While NATO membership now seems completely off the table for Ukraine, the Trump administration does not appear to be completely ignoring Ukraine. In a nod to Ukrainian demands for Western security guarantees, Hegseth mentioned the possibility of deploying European and non-European peacekeepers to observe and enforce a ceasefire. He did rule out the deployment of American troops and said peacekeepers from NATO countries should not be covered by NATO’s Article 5 which allows for a joint response against an attack on any alliance member.

This proposition will hardly reassure Ukrainians. Zelenskyy has repeatedly said that Western security guarantees are of little value without US involvement. At the same time, the Kremlin will likely see any NATO troops on Ukrainian territory as a Trojan horse, so the idea is unlikely to take off when the talks begin in earnest.

Non-NATO European troops should not be an issue for Moscow, but non-NATO European states like Austria and Serbia can likely supply just a few thousand troops. The main contingents will, therefore, have to come from the Global South.

That said, the whole peacekeeper issue is overblown. The only way to guarantee stable peace is to establish Ukraine’s genuine non-alignment and advance rapprochement between Russia and the West.

Does this mean a win for the Kremlin? Yes, it does, but this has been the only realistic outcome since Ukraine got thrown under Putin’s bulldozer by Western hawks.

Contrary to various Western predictions that the Russian economy will collapse and the regime will crumble under war pressure, Russia has managed to fare relatively well throughout this conflict. Its economy has been booming thanks to lavish defence spending and – unlike Ukrainians – the Russian population has been effectively shielded from the war becoming a major factor in their lives.

Putin clearly cannot be defeated on the battlefield. He can only be brought down if the Russian people are on board. But the West and Ukraine have done everything to alienate even the most staunchly pro-Ukrainian anti-Putin Russians through xenophobic rhetoric and discriminative policies. It seemed that the hawkish crowd always wanted war, not a better Ukraine and Russia.

The choices Ukraine is left with are all grim. This was apparent in Zelenskyy’s speech at the Munich Security Conference, which was meant to show defiance but smacked of desperation.
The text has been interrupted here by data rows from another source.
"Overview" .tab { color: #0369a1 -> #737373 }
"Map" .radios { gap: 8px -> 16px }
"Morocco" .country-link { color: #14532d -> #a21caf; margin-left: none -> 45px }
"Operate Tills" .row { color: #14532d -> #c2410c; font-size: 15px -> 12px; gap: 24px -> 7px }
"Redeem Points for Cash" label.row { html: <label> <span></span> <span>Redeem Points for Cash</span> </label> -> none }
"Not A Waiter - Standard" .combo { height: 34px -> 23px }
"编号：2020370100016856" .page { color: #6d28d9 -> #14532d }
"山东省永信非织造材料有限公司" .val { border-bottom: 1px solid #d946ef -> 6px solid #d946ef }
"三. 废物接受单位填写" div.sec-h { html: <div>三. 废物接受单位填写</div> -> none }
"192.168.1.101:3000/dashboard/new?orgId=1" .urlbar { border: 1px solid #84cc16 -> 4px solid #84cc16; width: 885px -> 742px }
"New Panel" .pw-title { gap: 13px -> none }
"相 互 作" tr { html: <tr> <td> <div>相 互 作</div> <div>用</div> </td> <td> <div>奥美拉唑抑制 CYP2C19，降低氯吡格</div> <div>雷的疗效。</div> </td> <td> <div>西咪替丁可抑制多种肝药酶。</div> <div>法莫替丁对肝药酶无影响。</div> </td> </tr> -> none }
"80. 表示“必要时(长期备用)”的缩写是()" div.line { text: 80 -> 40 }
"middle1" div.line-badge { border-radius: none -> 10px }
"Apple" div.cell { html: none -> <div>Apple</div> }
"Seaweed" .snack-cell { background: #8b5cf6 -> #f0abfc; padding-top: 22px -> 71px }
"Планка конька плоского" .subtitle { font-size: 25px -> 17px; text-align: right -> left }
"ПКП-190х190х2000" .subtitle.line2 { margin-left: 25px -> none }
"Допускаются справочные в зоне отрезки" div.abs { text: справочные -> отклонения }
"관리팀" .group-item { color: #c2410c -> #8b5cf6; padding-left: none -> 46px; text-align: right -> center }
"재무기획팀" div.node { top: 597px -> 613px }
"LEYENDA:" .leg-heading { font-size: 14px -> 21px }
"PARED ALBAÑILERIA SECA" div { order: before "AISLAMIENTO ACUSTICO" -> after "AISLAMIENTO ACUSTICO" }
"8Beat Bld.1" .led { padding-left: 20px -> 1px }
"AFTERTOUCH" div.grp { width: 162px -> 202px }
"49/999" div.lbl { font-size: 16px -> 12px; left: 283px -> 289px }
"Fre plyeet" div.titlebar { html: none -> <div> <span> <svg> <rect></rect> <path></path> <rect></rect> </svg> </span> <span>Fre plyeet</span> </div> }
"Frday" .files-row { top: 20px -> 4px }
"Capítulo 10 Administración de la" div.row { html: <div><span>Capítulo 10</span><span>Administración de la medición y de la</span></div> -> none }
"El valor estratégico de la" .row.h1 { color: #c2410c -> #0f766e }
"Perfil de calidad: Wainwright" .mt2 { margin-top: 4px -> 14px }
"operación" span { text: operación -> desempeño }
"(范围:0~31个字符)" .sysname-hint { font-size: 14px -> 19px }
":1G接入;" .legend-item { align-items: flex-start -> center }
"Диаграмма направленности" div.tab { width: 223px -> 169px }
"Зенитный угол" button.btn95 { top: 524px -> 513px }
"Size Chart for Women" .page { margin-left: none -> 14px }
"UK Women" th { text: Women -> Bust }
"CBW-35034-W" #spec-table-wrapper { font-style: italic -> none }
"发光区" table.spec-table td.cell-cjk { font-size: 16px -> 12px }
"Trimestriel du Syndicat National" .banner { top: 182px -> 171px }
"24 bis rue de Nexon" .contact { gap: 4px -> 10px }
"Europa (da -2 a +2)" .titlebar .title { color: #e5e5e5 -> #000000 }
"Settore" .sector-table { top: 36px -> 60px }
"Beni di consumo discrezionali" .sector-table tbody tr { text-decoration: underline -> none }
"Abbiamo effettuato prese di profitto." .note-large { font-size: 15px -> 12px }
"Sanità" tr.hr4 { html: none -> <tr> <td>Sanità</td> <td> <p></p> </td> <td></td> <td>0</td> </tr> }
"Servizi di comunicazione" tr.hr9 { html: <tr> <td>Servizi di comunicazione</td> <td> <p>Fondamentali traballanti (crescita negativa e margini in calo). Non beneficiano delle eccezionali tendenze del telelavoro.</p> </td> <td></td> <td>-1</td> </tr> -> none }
He turned to the EU proposing that the Ukrainian army become the core of a new European military force. This is also unlikely to work because it brings the EU into direct confrontation with Russia. The Ukrainian president also tried to interest Trump in Ukraine’s mineral riches only to receive an ultimatum from his administration tantamount to an imperialist confiscation of Ukrainian resources.

But all of this is intended for his domestic audience. Zelenskyy needs to show that he has tried every avenue, even the most improbable ones, and that the West still betrayed him. With that, he can then succumb to the inevitable.

The views expressed in this article are the author’s own and do not necessarily reflect Al Jazeera’s editorial stance.